* Provided records:
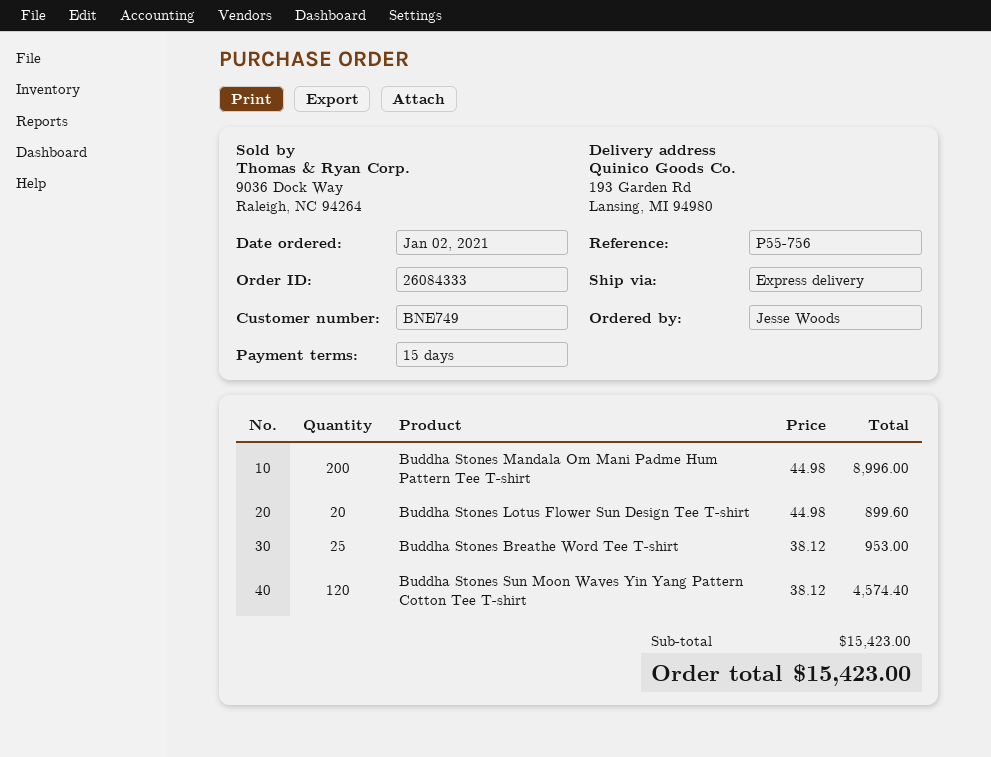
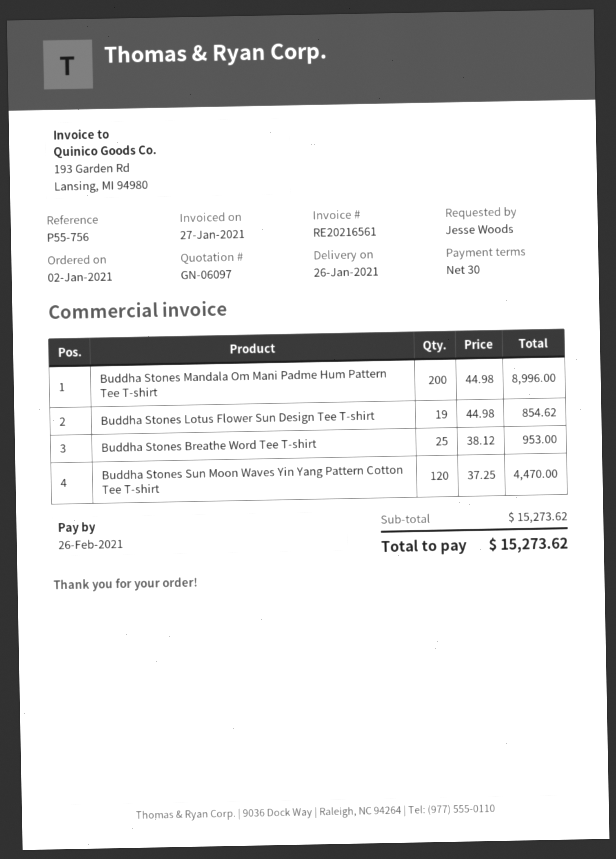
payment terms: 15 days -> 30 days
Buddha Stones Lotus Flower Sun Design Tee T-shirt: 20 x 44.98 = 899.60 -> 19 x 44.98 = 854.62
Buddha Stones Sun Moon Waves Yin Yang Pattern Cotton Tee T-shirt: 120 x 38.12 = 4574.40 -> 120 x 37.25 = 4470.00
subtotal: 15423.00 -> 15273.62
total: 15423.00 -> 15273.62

* What the task asks: Show every line from the entries that includes the word "Buddha".

* Answer area:
Buddha Stones Lotus Flower Sun Design Tee T-shirt: 20 x 44.98 = 899.60 -> 19 x 44.98 = 854.62
Buddha Stones Sun Moon Waves Yin Yang Pattern Cotton Tee T-shirt: 120 x 38.12 = 4574.40 -> 120 x 37.25 = 4470.00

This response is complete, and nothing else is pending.